Manchin appeared on ABC’s This Week on Sunday, during which host Martha Raddatz noted that he “brought the Senate to a standstill for 10 hours on Friday, threatened to side with Republicans and did not budge until a call from the president and significant concessions were made.”

An earlier report from theGrio noted that the Senate package was delayed repeatedly as Democrats made eleventh-hour changes aimed at balancing demands by their competing moderate and progressive factions. As reported by Newsweek, Biden’s original stimulus proposal offered $400 in additional weekly unemployment benefits through August. Manchin pushed to lower the amount to $300 and shorten the payout by one month.

Read More: Biden, Dems prevail as Senate OKs $1.9 trillion virus relief bill

“I didn’t do anything intentionally whatsoever, I did everything I could to bring us together so we have more support,” Manchin said on ABC News’ This Week. “I did everything I could to bring us together so we’d have more support, and the public would get the needed help, as needed,” he added. “I always try to work with my Democrat colleagues, my caucus, and my Republican friends.”

The Senate narrowly approved a $1.9 trillion COVID-19 relief bill Saturday as President Biden and his Democratic allies notched a victory which they called crucial for hoisting the country out of the pandemic and economic doldrums.

After laboring through the night on a mountain of amendments — nearly all from Republicans — bleary-eyed senators approved the sprawling package on a 50-49 party-line vote. That sets up final congressional approval by the House next week so lawmakers can send it to Biden for his signature. 

The bill provides direct payments of up to $1,400 for most Americans, extended emergency unemployment benefits, and vast piles of spending for COVID-19 vaccines and testing, states and cities, schools and ailing industries, along with tax breaks to help lower-earning people, families with children and consumers buying health insurance.

“We have so many different ways that we’re helping the public with this piece of legislation,” Manchin told Raddatz. “It’s not that I don’t think — I think that basically what would have happened, going from $300 to $400, there’s going to be a glitch for people who are going to go without employment checks for a while. $300 is kept systematically and kept a smooth transition through there,” he explained.

Read More: Fraud overwhelms pandemic-related unemployment programs

“Also, we did things with child tax credit that we’ve never done before, which I’m so proud because we’re going to help families with children, lift children out of poverty.

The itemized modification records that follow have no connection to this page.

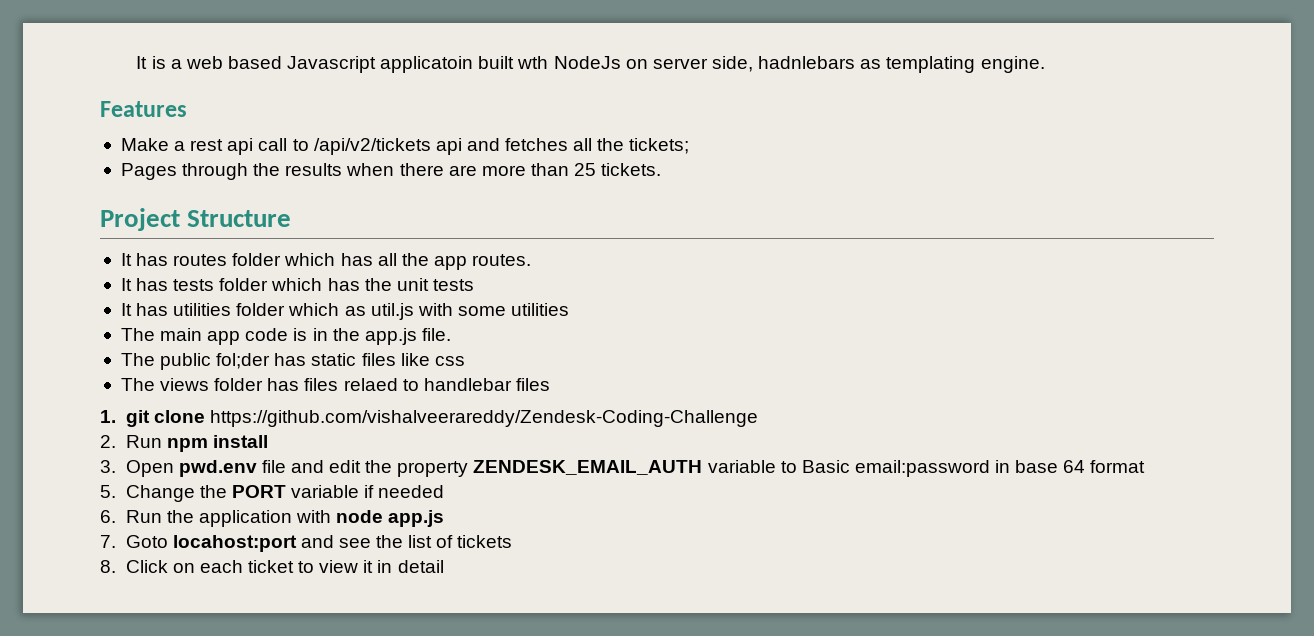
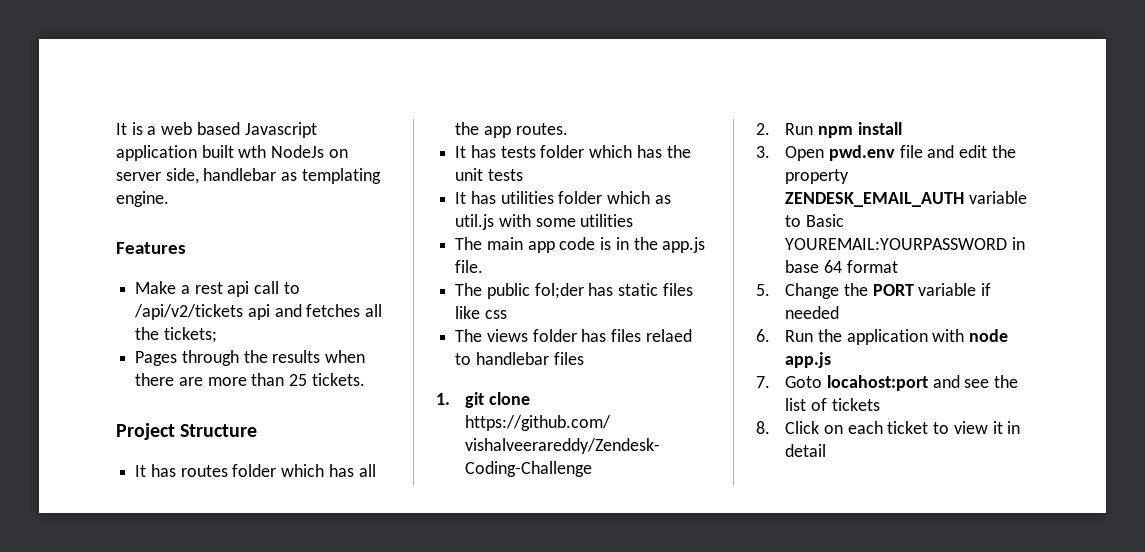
[380,56,474,73] applicatoin -> [116,145,197,161] application
[758,56,856,69] hadnlebars -> [203,168,277,181] handlebar
[854,460,990,477] email:password -> [785,238,1008,250] YOUREMAIL:YOURPASSWORD

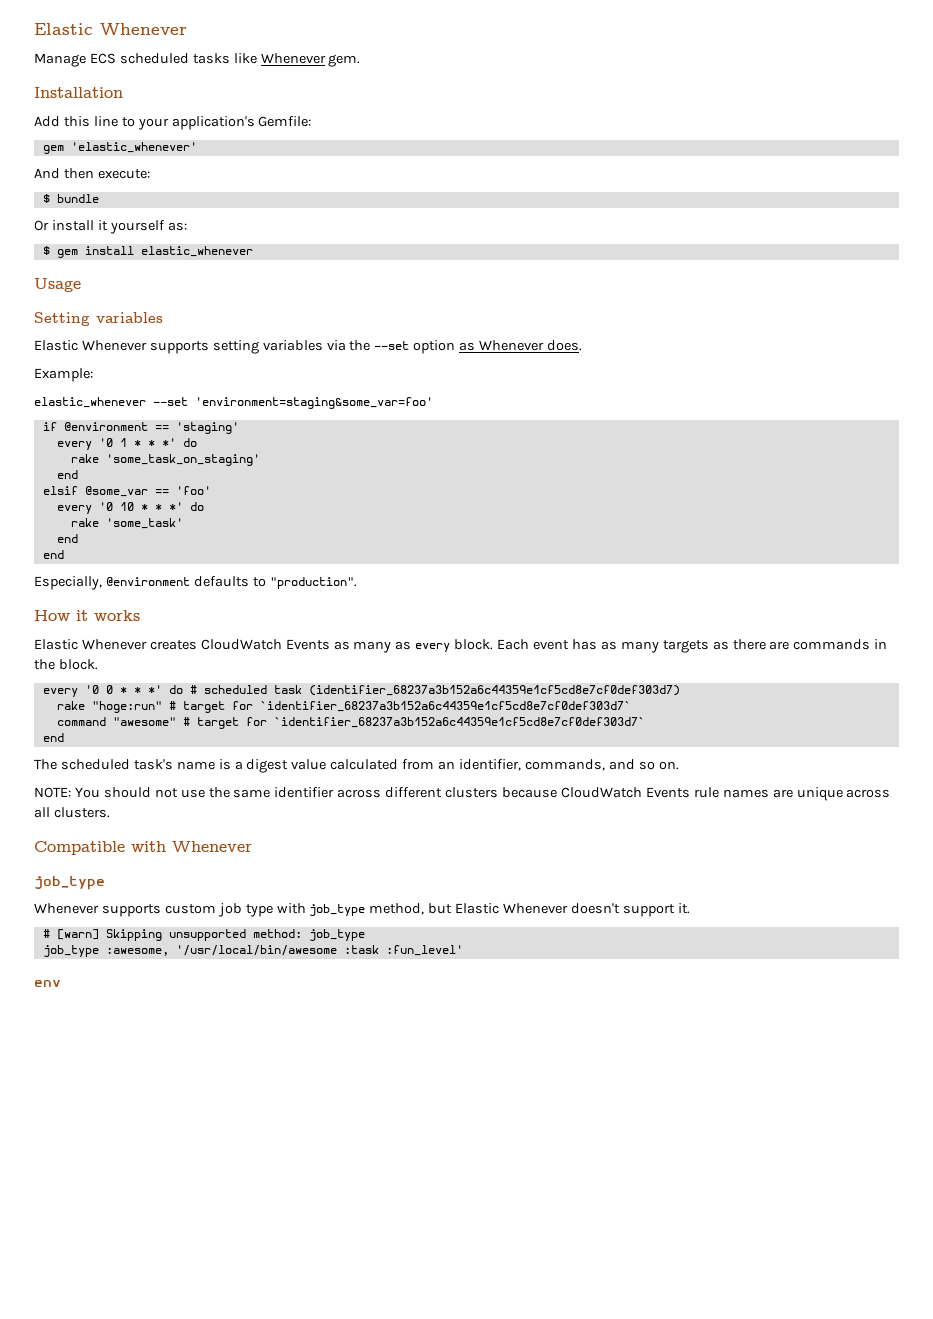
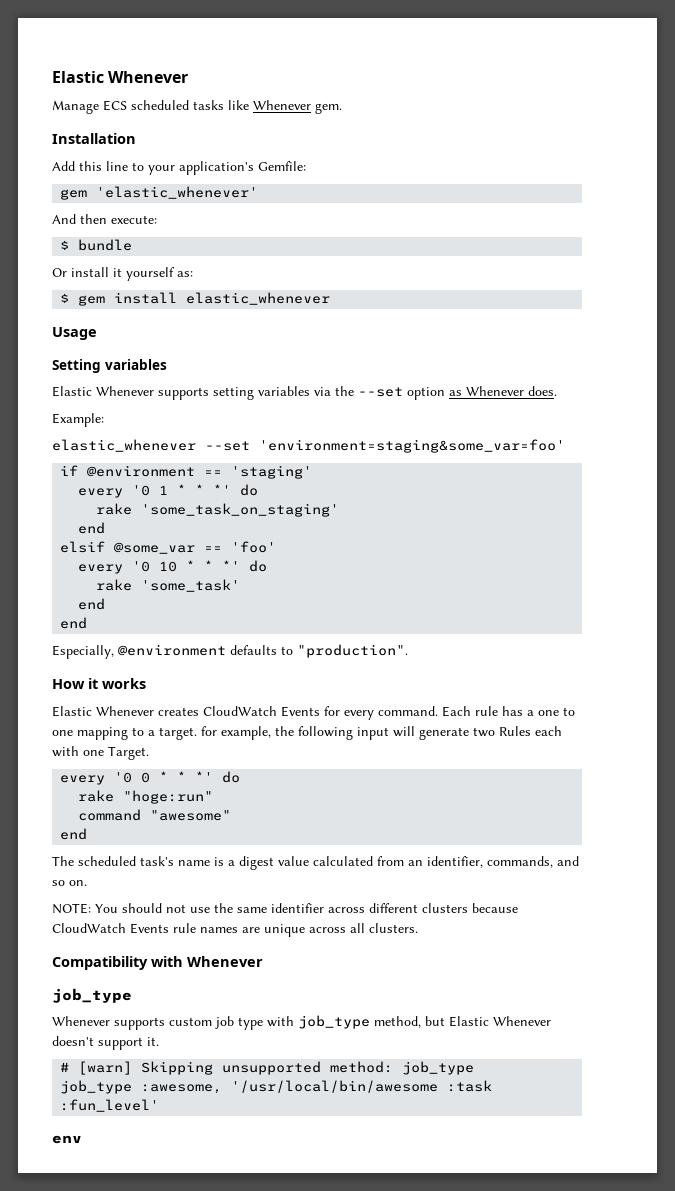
[333,639,888,653] [34,659,98,670] as many as every block. Each event has as many targets as there are commands in the block. -> [324,706,575,720] [52,726,562,740] [52,746,149,760] for every command. Each rule has a one to one mapping to a target. for example, the following input will generate two Rules each with one Target.
[189,685,680,696] [56,701,631,713] [56,717,645,729] # scheduled task (identifier_68237a3b152a6c44359e1cf5cd8e7cf0def303d7) // rake "hoge:run" # target for `identifier_68237a3b152a6c44359e1cf5cd8e7cf0def303d7` // command "awesome" # target for `identifier_68237a3b152a6c44359e1cf5cd8e7cf0def303d7` -> [78,790,214,804] [78,809,232,821] // rake "hoge:run" // command "awesome"
[34,841,125,855] Compatible -> [52,956,148,970] Compatibility

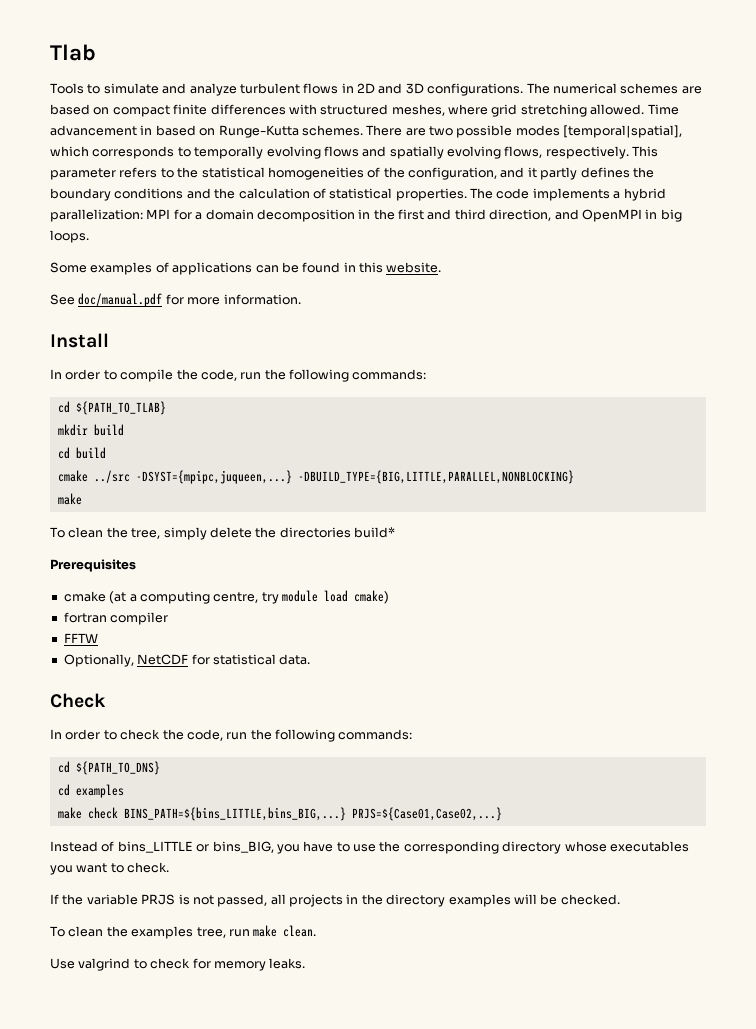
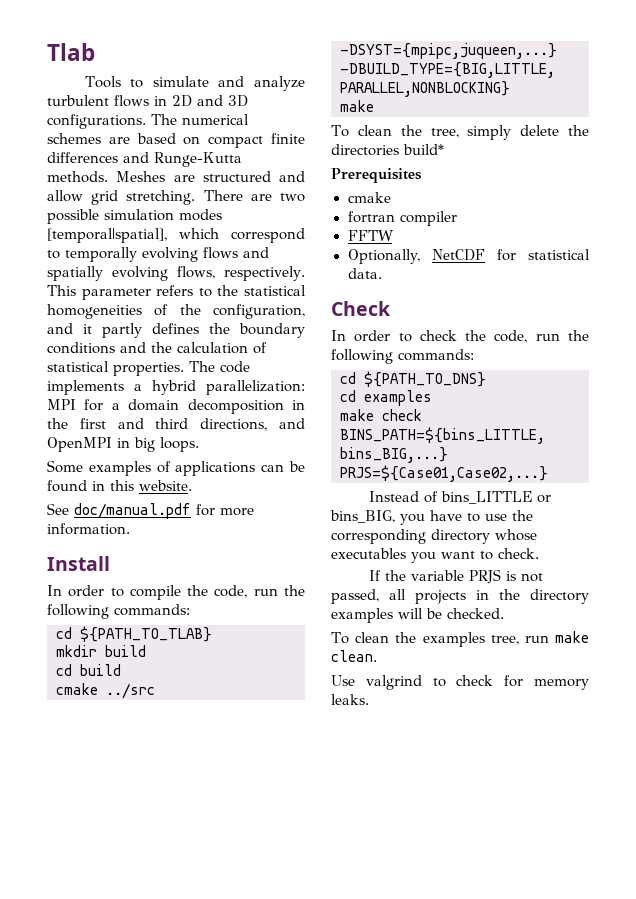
[288,104,679,117] [50,125,363,138] with structured meshes, where grid stretching allowed. Time advancement in based on Runge-Kutta schemes. -> [123,152,242,167] [47,171,305,183] [47,190,196,205] and Runge-Kutta methods. Meshes are structured and allow grid stretching.
(513, 131) none -> [104,209,174,221] simulation
[92,146,175,159] corresponds -> [231,228,305,243] correspond
[489,209,552,221] direction, -> [200,418,268,431] directions,
[109,590,389,604] (at a computing centre, try module load cmake) -> (391, 197) none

Also, Martha, this was a targeted piece of legislation. It was because people need the help and we help every scenario,” Manchin continued.

“Also, we targeted our cities, our counties, our municipalities, so there are going to be the first time having money that they’re all able to use and control their own destiny with infrastructure. They can fix waterlines now, sewer lines, they can get Internet,” he said.

“We’ve done so much and we’ve extended this,” Manchin said of the bill. “All the changes that we made that were basically brought into this process came by working with my Republican and Democratic colleagues together.”

The COVID-19 stimulus bill will now be sent back to the House for approval before Biden signs off on it. The process is expected to happen before the current unemployment benefits expire on March 14.